**What to produce:** Copy the records below exactly, leaving out any pictures.

------------------------------------------------------------------------

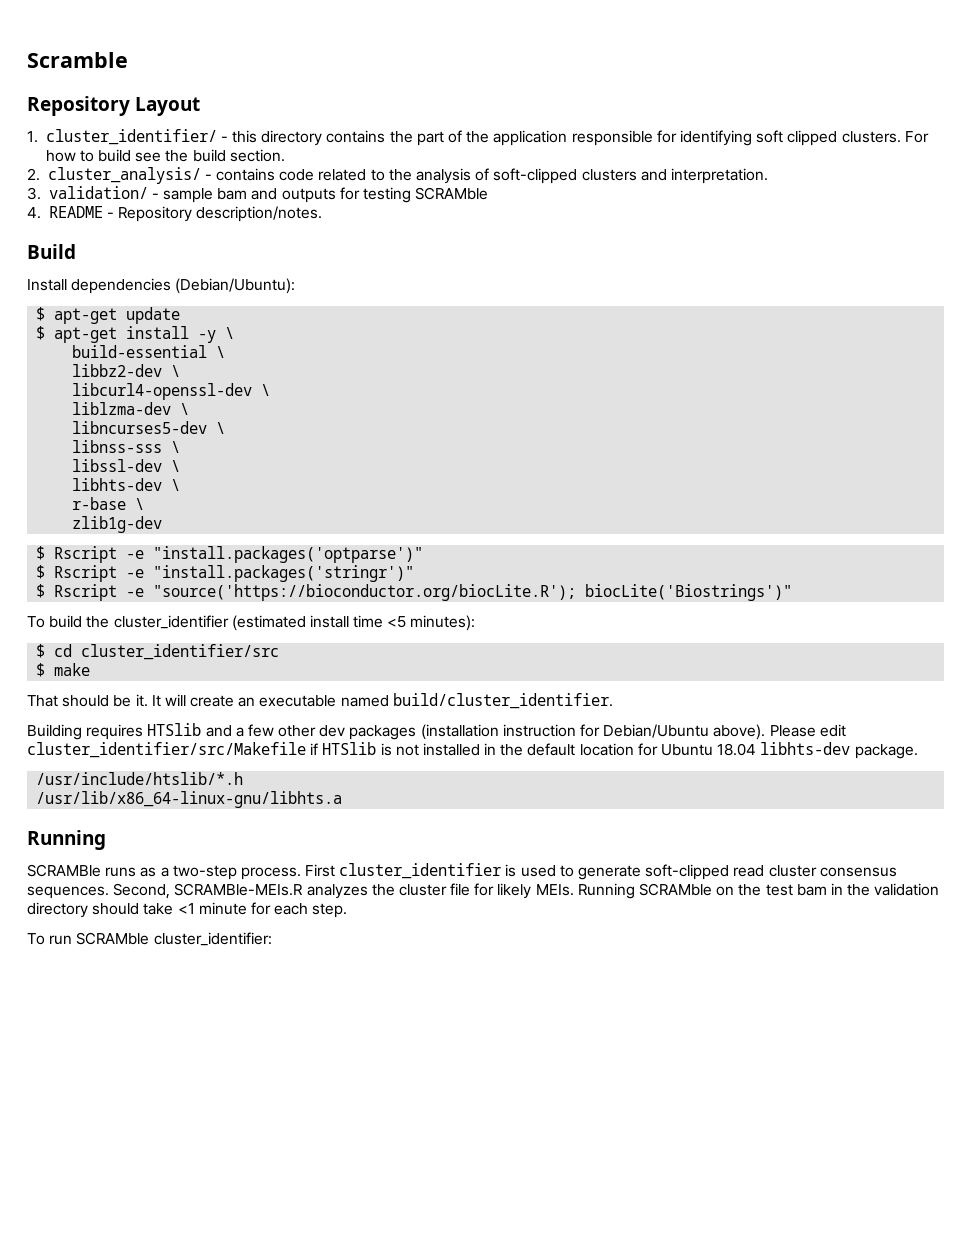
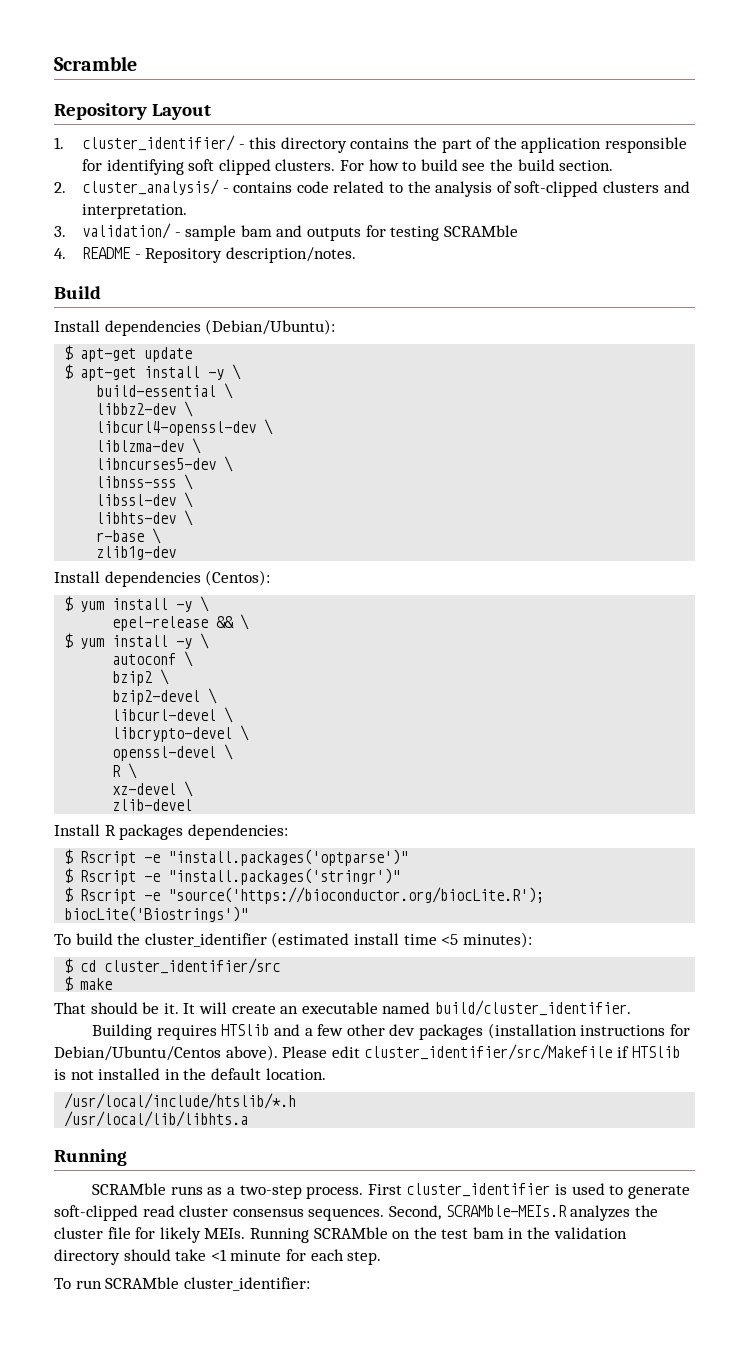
+ Install dependencies (Centos):
+ $ yum install -y \
+ epel-release && \
+ $ yum install -y \
+ autoconf \
+ bzip2 \
+ bzip2-devel \
+ libcurl-devel \
+ libcrypto-devel \
+ openssl-devel \
+ R \
+ xz-devel \
+ zlib-devel
+ Install R packages dependencies:
- Building requires HTSlib and a few other dev packages (installation instruction for Debian/Ubuntu above).
+ Building requires HTSlib and a few other dev packages (installation instructions for Debian/Ubuntu/Centos above).
- Please edit cluster_identifier/src/Makefile if HTSlib is not installed in the default location for Ubuntu 18.04 libhts-dev package.
- /usr/include/htslib/*.h
- /usr/lib/x86_64-linux-gnu/libhts.a
+ Please edit cluster_identifier/src/Makefile if HTSlib is not installed in the default location.
+ /usr/local/include/htslib/*.h
+ /usr/local/lib/libhts.a
- SCRAMBle runs as a two-step process.
+ SCRAMble runs as a two-step process.
- Second, SCRAMBle-MEIs.R analyzes the cluster file for likely MEIs.
+ Second, SCRAMble-MEIs.R analyzes the cluster file for likely MEIs.

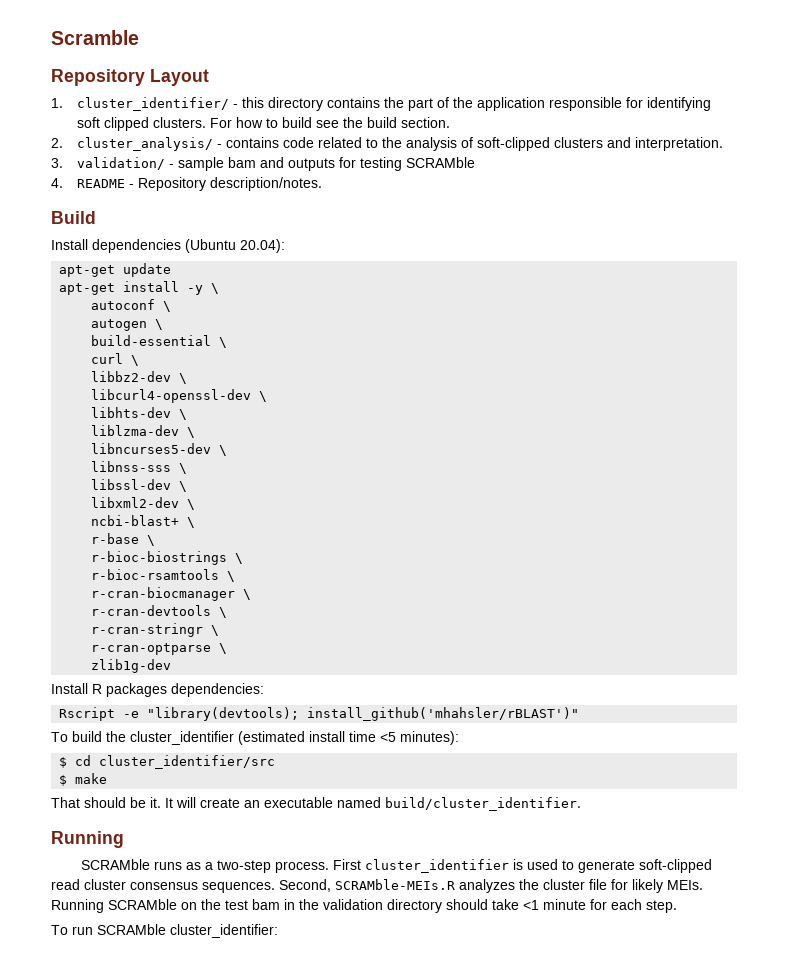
- Install dependencies (Debian/Ubuntu):
- $ apt-get update
+ Install dependencies (Ubuntu 20.04):
+ apt-get update
- $ apt-get install -y \
+ apt-get install -y \
+ autoconf \
+ autogen \
+ curl \
+ libhts-dev \
- libhts-dev \
+ libxml2-dev \
+ ncbi-blast+ \
+ r-bioc-biostrings \
+ r-bioc-rsamtools \
+ r-cran-biocmanager \
+ r-cran-devtools \
+ r-cran-stringr \
+ r-cran-optparse \
  zlib1g-dev
- Install dependencies (Centos):
- $ yum install -y \
- epel-release && \
- $ yum install -y \
- autoconf \
- bzip2 \
- bzip2-devel \
- libcurl-devel \
- libcrypto-devel \
- openssl-devel \
- R \
- xz-devel \
- zlib-devel
- $ Rscript -e "install.packages('optparse')"
- $ Rscript -e "install.packages('stringr')"
- $ Rscript -e "source('https://bioconductor.org/biocLite.R'); biocLite('Biostrings')"
+ Rscript -e "library(devtools); install_github('mhahsler/rBLAST')"
- Building requires HTSlib and a few other dev packages (installation instructions for Debian/Ubuntu/Centos above). Please edit cluster_identifier/src/Makefile if HTSlib is not installed in the default location.
- /usr/local/include/htslib/*.h
- /usr/local/lib/libhts.a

------------------------------------------------------------------------

**Output for this exercise:**
+ Install dependencies (Centos):
+ $ yum install -y \
+ epel-release && \
+ $ yum install -y \
+ autoconf \
+ bzip2 \
+ bzip2-devel \
+ libcurl-devel \
+ libcrypto-devel \
+ openssl-devel \
+ R \
+ xz-devel \
+ zlib-devel
+ Install R packages dependencies:
- Building requires HTSlib and a few other dev packages (installation instruction for Debian/Ubuntu above).
+ Building requires HTSlib and a few other dev packages (installation instructions for Debian/Ubuntu/Centos above).
- Please edit cluster_identifier/src/Makefile if HTSlib is not installed in the default location for Ubuntu 18.04 libhts-dev package.
- /usr/include/htslib/*.h
- /usr/lib/x86_64-linux-gnu/libhts.a
+ Please edit cluster_identifier/src/Makefile if HTSlib is not installed in the default location.
+ /usr/local/include/htslib/*.h
+ /usr/local/lib/libhts.a
- SCRAMBle runs as a two-step process.
+ SCRAMble runs as a two-step process.
- Second, SCRAMBle-MEIs.R analyzes the cluster file for likely MEIs.
+ Second, SCRAMble-MEIs.R analyzes the cluster file for likely MEIs.

- Install dependencies (Debian/Ubuntu):
- $ apt-get update
+ Install dependencies (Ubuntu 20.04):
+ apt-get update
- $ apt-get install -y \
+ apt-get install -y \
+ autoconf \
+ autogen \
+ curl \
+ libhts-dev \
- libhts-dev \
+ libxml2-dev \
+ ncbi-blast+ \
+ r-bioc-biostrings \
+ r-bioc-rsamtools \
+ r-cran-biocmanager \
+ r-cran-devtools \
+ r-cran-stringr \
+ r-cran-optparse \
  zlib1g-dev
- Install dependencies (Centos):
- $ yum install -y \
- epel-release && \
- $ yum install -y \
- autoconf \
- bzip2 \
- bzip2-devel \
- libcurl-devel \
- libcrypto-devel \
- openssl-devel \
- R \
- xz-devel \
- zlib-devel
- $ Rscript -e "install.packages('optparse')"
- $ Rscript -e "install.packages('stringr')"
- $ Rscript -e "source('https://bioconductor.org/biocLite.R'); biocLite('Biostrings')"
+ Rscript -e "library(devtools); install_github('mhahsler/rBLAST')"
- Building requires HTSlib and a few other dev packages (installation instructions for Debian/Ubuntu/Centos above). Please edit cluster_identifier/src/Makefile if HTSlib is not installed in the default location.
- /usr/local/include/htslib/*.h
- /usr/local/lib/libhts.a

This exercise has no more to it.